• [Goal of the exercise]
Type out the data again, word for word and in full.

• [Data records]
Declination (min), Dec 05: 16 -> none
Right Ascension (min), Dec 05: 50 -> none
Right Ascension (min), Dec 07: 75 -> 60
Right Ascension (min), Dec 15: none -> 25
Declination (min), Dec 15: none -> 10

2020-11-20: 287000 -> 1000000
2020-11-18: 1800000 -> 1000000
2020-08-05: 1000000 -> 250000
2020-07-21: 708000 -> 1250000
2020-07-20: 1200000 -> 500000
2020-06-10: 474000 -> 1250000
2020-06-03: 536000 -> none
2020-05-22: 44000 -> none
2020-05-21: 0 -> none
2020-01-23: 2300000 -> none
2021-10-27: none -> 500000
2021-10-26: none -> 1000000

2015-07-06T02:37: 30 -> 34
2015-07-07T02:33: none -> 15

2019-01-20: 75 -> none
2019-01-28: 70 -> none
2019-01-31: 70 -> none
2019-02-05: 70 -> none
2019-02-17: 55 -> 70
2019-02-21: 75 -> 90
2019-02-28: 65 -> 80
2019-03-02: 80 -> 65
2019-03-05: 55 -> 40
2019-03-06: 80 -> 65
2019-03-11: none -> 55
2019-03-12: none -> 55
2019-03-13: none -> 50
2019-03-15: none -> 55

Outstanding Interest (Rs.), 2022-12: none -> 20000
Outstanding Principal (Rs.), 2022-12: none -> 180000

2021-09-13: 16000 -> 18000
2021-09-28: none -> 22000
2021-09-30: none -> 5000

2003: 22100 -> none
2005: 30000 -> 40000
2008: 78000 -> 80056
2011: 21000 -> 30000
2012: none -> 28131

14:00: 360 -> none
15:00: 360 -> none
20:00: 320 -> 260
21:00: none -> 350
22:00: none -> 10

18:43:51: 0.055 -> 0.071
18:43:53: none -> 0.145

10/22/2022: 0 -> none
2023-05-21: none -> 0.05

• [Task output]
Declination (min), Dec 05: 16 -> none
Right Ascension (min), Dec 05: 50 -> none
Right Ascension (min), Dec 07: 75 -> 60
Right Ascension (min), Dec 15: none -> 25
Declination (min), Dec 15: none -> 10

2020-11-20: 287000 -> 1000000
2020-11-18: 1800000 -> 1000000
2020-08-05: 1000000 -> 250000
2020-07-21: 708000 -> 1250000
2020-07-20: 1200000 -> 500000
2020-06-10: 474000 -> 1250000
2020-06-03: 536000 -> none
2020-05-22: 44000 -> none
2020-05-21: 0 -> none
2020-01-23: 2300000 -> none
2021-10-27: none -> 500000
2021-10-26: none -> 1000000

2015-07-06T02:37: 30 -> 34
2015-07-07T02:33: none -> 15

2019-01-20: 75 -> none
2019-01-28: 70 -> none
2019-01-31: 70 -> none
2019-02-05: 70 -> none
2019-02-17: 55 -> 70
2019-02-21: 75 -> 90
2019-02-28: 65 -> 80
2019-03-02: 80 -> 65
2019-03-05: 55 -> 40
2019-03-06: 80 -> 65
2019-03-11: none -> 55
2019-03-12: none -> 55
2019-03-13: none -> 50
2019-03-15: none -> 55

Outstanding Interest (Rs.), 2022-12: none -> 20000
Outstanding Principal (Rs.), 2022-12: none -> 180000

2021-09-13: 16000 -> 18000
2021-09-28: none -> 22000
2021-09-30: none -> 5000

2003: 22100 -> none
2005: 30000 -> 40000
2008: 78000 -> 80056
2011: 21000 -> 30000
2012: none -> 28131

14:00: 360 -> none
15:00: 360 -> none
20:00: 320 -> 260
21:00: none -> 350
22:00: none -> 10

18:43:51: 0.055 -> 0.071
18:43:53: none -> 0.145

10/22/2022: 0 -> none
2023-05-21: none -> 0.05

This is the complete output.